Obviously this technology doesn't exist. However, if this ever exists someday. Would it kill you and create a copy with your memories on the other side on the transporter?

Public Comments

  1. No. Too freaky
  2. The whole copy thing just blew my mind, thank you sir.
  3. It would take a lot (like the energy of the Sun) to do such a thing....so if you can solve that problem, yeah it probably will. It will most likely kill you and create a clone of you and transfer all the info.
  4. In theory, yes. But your new self won't know the difference.
  5. A metaphysical point. If the copy was perfect. With the same thoughts, memories, physical structure etc then the copy would certainly THINK it was you. It could remember entering the transporter. I think therefore I am.... So is it really you or not? Does it have the original soul? And what if instead of disassembling the original it merely created a copy, or several copies. All of whom naturally KNOW that they are you, then which one is real and which ones are copies? Or are they all you? If there truly was something called a soul, does each copy have its own soul or are they all collectively one and the same?
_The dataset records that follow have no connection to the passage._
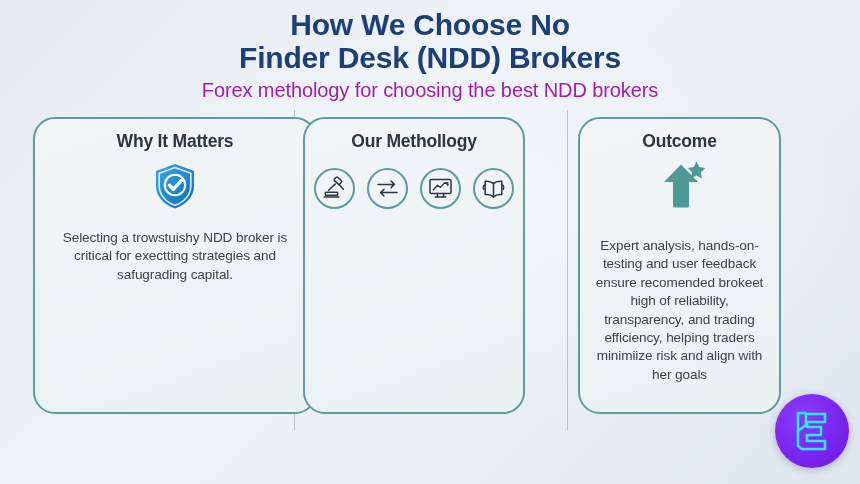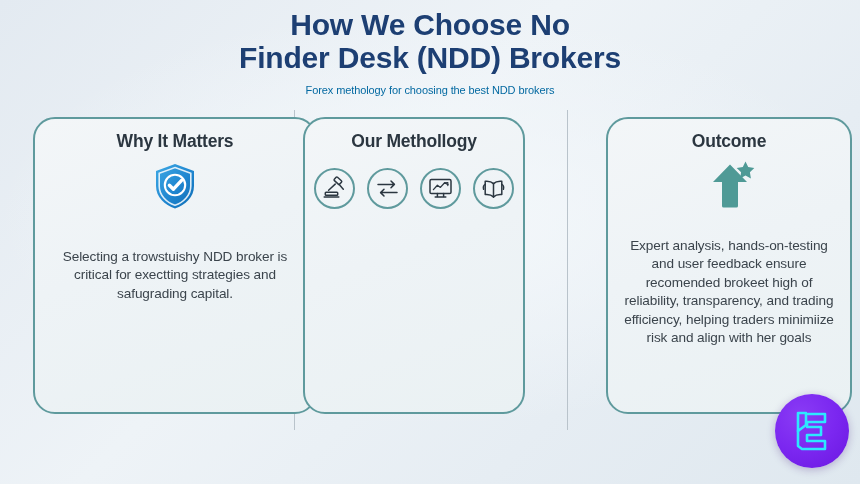--- a/index.html
+++ b/index.html
@@ -19,22 +19,22 @@
   .title {
     color:#1d3f73;
     font-weight:bold;
     font-size:30px;
     line-height:33px;
     letter-spacing:-0.2px;
   }
   .title .l2 { display:block; }
   .subtitle {
     margin-top:7px;
-    color:#0369a1;
-    font-size:11px;
+    color:#a21caf;
+    font-size:20px;
     line-height:18px;
     letter-spacing:-0.1px;
   }
 
   
   .divider { position:absolute; width:1px; background:#b9c3cb; top:110px; height:320px; }
   .divider.d1 { left:294px; }
   .divider.d2 { left:567px; }
 
   
@@ -44,21 +44,21 @@
     top:0;
     height:297px;
     border:2.2px solid #5f9a9d;
     border-radius:22px;
     background:linear-gradient(160deg,#f3f6f8 0%, #eef3f6 45%, #eaf1f3 100%);
     padding:12px 10px 0 10px;
     text-align:center;
   }
   .card.c1 { left:33px;  width:284px; }
   .card.c2 { left:303px; width:222px; }
-  .card.c3 { left:578px; width:246px;margin-left:28px; }
+  .card.c3 { left:578px; width:203px; }
 
   .card-title {
     color:#2b3640;
     font-weight:bold;
     font-size:17.5px;
     line-height:20px;
     letter-spacing:-0.2px;
   }
 
   .icon-area { height:62px; display:flex; align-items:center; justify-content:center; margin-top:6px; }
@@ -71,21 +71,21 @@
     background:transparent;
   }
 
   .card-body {
     color:#3b444c;
     font-size:13.6px;
     line-height:18.4px;
     letter-spacing:-0.1px;
     padding:0 2px;
   }
-  .card.c1 .card-body { margin-top:29px; }
+  .card.c1 .card-body { margin-top:10px; }
   .card.c2 .card-body { margin-top:10px; }
   .card.c3 .card-body { margin-top:18px; }
   .card.c3 .card-body { padding:0 0px; }
 
   
   .logo-badge {
     position:absolute;
     left:775px; top:394px;
     width:74px; height:74px;
     border-radius:50%;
If each copy collectively had one and the same soul then disassembling the original wouldn't destroy any soul so it couldn't be called killing. The original could be reassembled any time you chose with no ill effects. Remember that in normal life all of our atoms and cells are replaced many times over so there is not a single atom within you that was a part of your body a few years ago. Are you now the same person or are you now a completely different person? None of this is physics of course. Probably much closer to religion than anything else.
  6. If you can analyze each molecule in your body and its location, and then create a copy of it in the right location, you could fax it to another location. It would be something like the 3D printers that are available now. But to be able to scan every molecule, you would probably have to destroy the original. Besides the analysis and creation, it would take a lot of memory and a lot of bandwidth. You would have to store all the information before you started the reconstruction, because you would need to start the scan from the head down, and then build from the feet up. And do both really fast. Of course, you could wait a while before sending the data to the other location. When you were reconstructed, you would think the transporting had just happened. Would it still be YOU thinking that? I don't know.
  7. As I understand the transporter process, all of the molecules and atoms in your body are scanned and mapped, then the mass of your body is converted to energy, beamed to other location where the energy is converted back into matter, with your metabolism and memories intact. The question "do you die" during this process is a more philosophical question than a "physics" question. There is not a dead original left behind, so the only copy is a digital copy in the computer data-banks. Since your metabolism is still operating, you did not "die"technically during this process. You question reminded me of Dr. McCoy arguing with Jim Kirk or Mr. Spock almost every time he got onto a transporter pad, because all his molecules were going to be scrambled, and he wasn't sure they would be put back together again correctly. Speaking as someone who has 17 years experience with GIS software (and 8 years outdated), the technology is nowhere near being able to scan and accurately map the molecules and atoms of a 3 dimensional inanimate object, much less a living, moving organism. Dr. McCoy's paranoia in the original series clear through many of the movies is a legitimate psychological fear. Yes, something similar is done when you get an MRI, but the computer puts all those 2D cross-sections into a 3 dimensional model of your body digitally. Your mass is not converted to energy during the MRI scan (Yes, Ive had one, in 1983.) (I've just realized that an MRI is a fourth example of science fiction becoming science fact within my life-time.)